Nachteile: KEIN USB3.0,ich muss noch gucken ob das Netzteil passt, etwas weniger Grafikleistung
Vorteile: Preis,Mehr Festplattenspeicher

EditEditEdit:
USB 3.0 Erweiterungskarte http://lb.hardwareversand.de/USB/39495/LogiLink+PCI-Express+Card,+2x+USB+3.0.article
Leiser Boxed Kühler Ersatz http://lb.hardwareversand.de/Intel/28344/Arctic+Alpine+11+775+1156.article

PS:ich würde meine Email niemals für jeden sichtbar posten


----------



## alex9926 (28. Dezember 2012)

kann das Bild leider nicht sehen  ´könntest du mir es per Mail schicken ?

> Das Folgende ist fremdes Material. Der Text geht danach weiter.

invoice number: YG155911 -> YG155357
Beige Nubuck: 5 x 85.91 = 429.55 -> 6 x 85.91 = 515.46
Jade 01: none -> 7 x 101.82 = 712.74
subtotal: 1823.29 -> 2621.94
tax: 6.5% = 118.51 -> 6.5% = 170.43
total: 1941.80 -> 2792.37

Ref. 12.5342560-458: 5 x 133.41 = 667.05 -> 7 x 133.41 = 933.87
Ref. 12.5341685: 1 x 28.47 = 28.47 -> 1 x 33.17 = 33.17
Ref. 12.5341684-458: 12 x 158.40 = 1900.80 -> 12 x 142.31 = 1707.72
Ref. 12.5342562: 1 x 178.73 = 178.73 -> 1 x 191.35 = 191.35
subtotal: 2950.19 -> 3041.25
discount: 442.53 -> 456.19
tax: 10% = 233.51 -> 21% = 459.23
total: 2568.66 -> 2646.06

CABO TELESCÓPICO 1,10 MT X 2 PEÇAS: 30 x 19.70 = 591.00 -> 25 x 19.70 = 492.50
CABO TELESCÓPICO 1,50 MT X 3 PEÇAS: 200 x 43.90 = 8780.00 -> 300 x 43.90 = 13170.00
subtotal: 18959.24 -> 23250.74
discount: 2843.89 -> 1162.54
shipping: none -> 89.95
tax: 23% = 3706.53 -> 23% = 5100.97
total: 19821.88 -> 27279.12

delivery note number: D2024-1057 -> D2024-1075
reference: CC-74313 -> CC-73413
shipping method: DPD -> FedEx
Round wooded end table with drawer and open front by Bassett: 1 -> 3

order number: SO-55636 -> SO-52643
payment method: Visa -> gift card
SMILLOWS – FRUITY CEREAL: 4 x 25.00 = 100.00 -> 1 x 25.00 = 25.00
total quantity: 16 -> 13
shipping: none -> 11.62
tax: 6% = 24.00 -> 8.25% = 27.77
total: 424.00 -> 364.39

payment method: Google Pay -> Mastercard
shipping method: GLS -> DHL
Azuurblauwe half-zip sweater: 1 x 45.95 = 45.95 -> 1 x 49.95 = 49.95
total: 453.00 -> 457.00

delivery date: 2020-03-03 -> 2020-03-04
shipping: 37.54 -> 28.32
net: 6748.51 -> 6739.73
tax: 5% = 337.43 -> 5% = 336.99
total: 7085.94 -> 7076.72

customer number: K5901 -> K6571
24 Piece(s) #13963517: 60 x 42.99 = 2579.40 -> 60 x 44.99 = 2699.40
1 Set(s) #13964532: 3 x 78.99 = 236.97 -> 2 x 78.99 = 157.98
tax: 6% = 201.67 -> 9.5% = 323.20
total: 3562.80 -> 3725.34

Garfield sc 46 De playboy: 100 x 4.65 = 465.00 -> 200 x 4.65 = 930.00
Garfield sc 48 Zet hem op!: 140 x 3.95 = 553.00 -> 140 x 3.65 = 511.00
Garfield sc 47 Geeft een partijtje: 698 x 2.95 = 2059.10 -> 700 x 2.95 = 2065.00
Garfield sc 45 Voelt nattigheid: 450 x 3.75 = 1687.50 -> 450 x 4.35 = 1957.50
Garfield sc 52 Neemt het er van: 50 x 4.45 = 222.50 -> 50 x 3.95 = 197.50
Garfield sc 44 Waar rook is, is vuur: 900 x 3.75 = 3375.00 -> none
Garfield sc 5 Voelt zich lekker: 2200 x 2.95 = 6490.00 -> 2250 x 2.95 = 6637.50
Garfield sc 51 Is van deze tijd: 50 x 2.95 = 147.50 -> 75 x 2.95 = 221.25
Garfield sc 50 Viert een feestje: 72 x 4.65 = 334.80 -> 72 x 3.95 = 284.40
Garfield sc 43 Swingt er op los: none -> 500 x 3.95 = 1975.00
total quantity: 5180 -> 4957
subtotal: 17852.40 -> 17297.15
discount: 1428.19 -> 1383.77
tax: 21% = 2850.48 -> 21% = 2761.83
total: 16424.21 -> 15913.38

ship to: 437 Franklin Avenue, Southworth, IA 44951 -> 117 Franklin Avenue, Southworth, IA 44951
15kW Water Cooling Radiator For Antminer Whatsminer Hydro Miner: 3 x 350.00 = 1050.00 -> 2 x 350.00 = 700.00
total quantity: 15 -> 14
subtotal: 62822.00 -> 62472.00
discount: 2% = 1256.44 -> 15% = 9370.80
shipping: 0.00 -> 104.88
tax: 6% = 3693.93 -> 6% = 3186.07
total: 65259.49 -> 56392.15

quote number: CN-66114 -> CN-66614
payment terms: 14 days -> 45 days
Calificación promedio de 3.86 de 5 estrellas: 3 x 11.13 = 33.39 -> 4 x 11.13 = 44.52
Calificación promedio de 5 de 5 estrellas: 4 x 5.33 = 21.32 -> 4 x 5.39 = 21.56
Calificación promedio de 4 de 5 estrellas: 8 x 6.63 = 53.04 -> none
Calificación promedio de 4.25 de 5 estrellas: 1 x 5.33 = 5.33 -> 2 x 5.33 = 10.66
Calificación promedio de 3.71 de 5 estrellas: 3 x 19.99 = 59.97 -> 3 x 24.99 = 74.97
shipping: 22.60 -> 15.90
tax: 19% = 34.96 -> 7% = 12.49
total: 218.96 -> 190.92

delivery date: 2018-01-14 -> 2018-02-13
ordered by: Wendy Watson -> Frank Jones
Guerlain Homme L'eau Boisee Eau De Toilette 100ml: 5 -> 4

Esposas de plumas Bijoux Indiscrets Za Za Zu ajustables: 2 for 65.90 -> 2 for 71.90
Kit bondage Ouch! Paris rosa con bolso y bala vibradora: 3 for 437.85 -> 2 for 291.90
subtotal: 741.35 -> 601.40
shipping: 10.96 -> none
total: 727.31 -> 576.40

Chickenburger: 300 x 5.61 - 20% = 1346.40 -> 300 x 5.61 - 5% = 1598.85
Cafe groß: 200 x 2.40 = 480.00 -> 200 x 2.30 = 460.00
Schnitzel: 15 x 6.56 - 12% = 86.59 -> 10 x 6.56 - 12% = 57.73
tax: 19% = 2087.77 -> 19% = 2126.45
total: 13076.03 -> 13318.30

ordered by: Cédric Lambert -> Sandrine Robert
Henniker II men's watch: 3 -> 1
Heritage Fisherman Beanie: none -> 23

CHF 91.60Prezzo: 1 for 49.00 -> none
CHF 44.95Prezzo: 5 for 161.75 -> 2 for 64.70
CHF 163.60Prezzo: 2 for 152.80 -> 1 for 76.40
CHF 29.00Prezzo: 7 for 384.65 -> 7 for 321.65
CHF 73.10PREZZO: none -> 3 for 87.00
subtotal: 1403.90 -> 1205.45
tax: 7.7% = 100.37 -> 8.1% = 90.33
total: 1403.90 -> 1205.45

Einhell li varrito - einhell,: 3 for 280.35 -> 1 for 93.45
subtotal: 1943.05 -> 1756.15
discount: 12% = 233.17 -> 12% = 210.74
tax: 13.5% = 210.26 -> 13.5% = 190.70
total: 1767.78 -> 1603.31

alexander-schuecker@gmx.net 

Danke


----------



## alex9926 (28. Dezember 2012)

Hallo Leute 

ihr habt mir ja freundlicherweise 2 PC's zusammengestellt . Nun habe ich mir beide mal angeschaut und plane eventuell einen Mix aus beiden :

Also ich stelle euch nun mal meinen PC vor , wie ich ihn eventuell kaufen möchte und ihr sagt mir , ob das kompletter Bullshit ist oder , ob es läuft .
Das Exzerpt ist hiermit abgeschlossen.